Hoje nós adotamos a licença-familiar na Diageo e não mais a licença-maternidade que já ocorria normalmente na empresa. A licença-familiar é parte do trabalho de criar uma força de trabalho plenamente inclusiva e diversa, em que barreiras para a evolução na carreira são removidas e os talentos, retidos e cultivados. Nós esperamos ajudar os funcionários a focar na construção de suas famílias ao mesmo tempo em que prosperem na vida profissional, e garantir tanto às mulheres quanto aos homens a oportunidade de cuidarem de seus filhos, independentemente de onde morem ou trabalhem.
e. De que forma a iniciativa reflete nos negócios da companhia, pensando, por exemplo, na promoção do bem-estar dos funcionários?
A política de licença familiar é apenas um dos fatores-chave para nossa ambição de Diversidade e Inclusão, além de ser uma contribuição para nossos valores. Ela ajuda a atrair e reter talentos, e tem impacto positivo significativo no engajamento e bem-estar de nossos funcionários, ao minimizar o estresse quando mudanças significativas de vida acontecem. A priorização da inclusão e diversidade não é apenas a coisa certa a se fazer, mas também é boa para o negócio: da entrega de grandes resultados comerciais ao nosso reconhecimento como “empresa empregadora de preferência”.

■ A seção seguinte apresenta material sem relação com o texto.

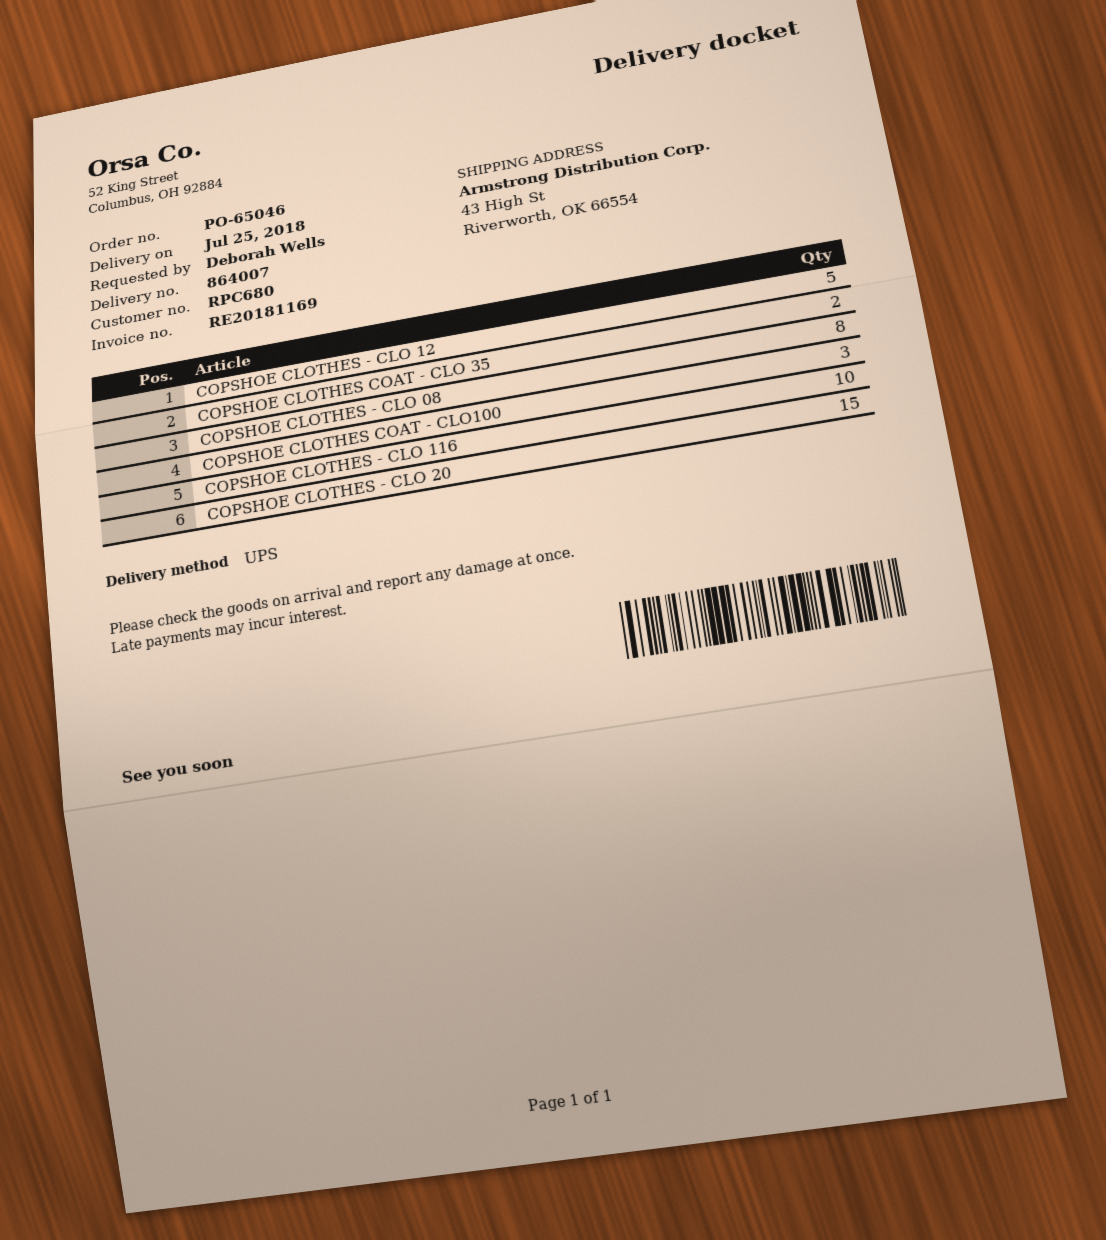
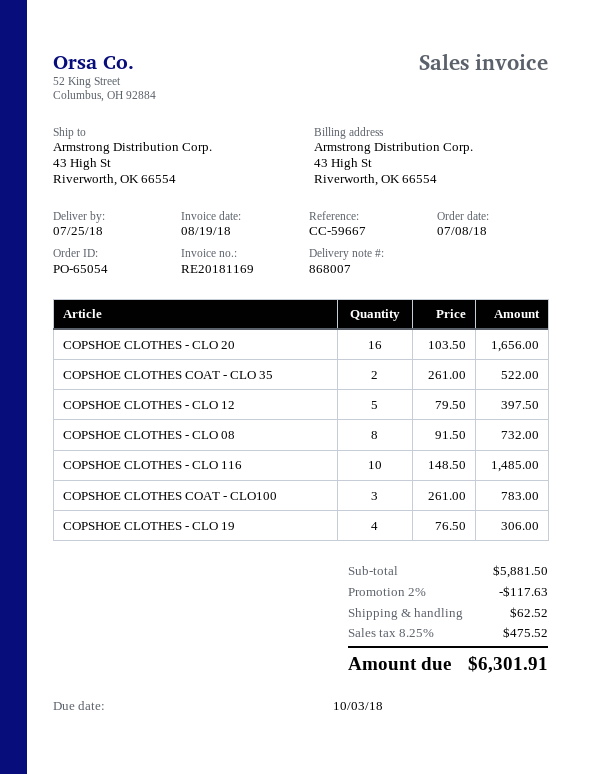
order number: PO-65046 -> PO-65054
delivery note number: 864007 -> 868007
COPSHOE CLOTHES - CLO 20: 15 -> 16
COPSHOE CLOTHES - CLO 19: none -> 4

e. Sabemos que a sociedade ainda vê a atividade de cuidar dos filhos como algo muito mais relacionado à mãe. Isso pode trazer tabus ao homem que decidir tirar os seis meses de licença. Como lidam com o aspecto cultural dessa iniciativa?
A equidade de gênero é um dos pilares do movimento de inclusão e diversidade no qual a Diageo vem crescendo cada vez mais. A medida de licença familiar é uma forma de desconstruirmos essa visão masculina não somente entre nossos colaboradores mas como no mercado, mostrando que a criação dos filhos e o tempo dedicado à família devem ser única e exclusivamente divididos de forma igual.
e. Como ocorre o retorno do pai ao trabalho depois da licença? Existe um momento de readaptação, com flexibilidade?
O retorno de pais e mães segue no ritmo que foi combinado com o gestor de cada área, na Diageo praticamos a flexibilidade na relação de trabalho, com home office e horários flexíveis. Assim pais e mães podem ajustar o retorno de forma gradual.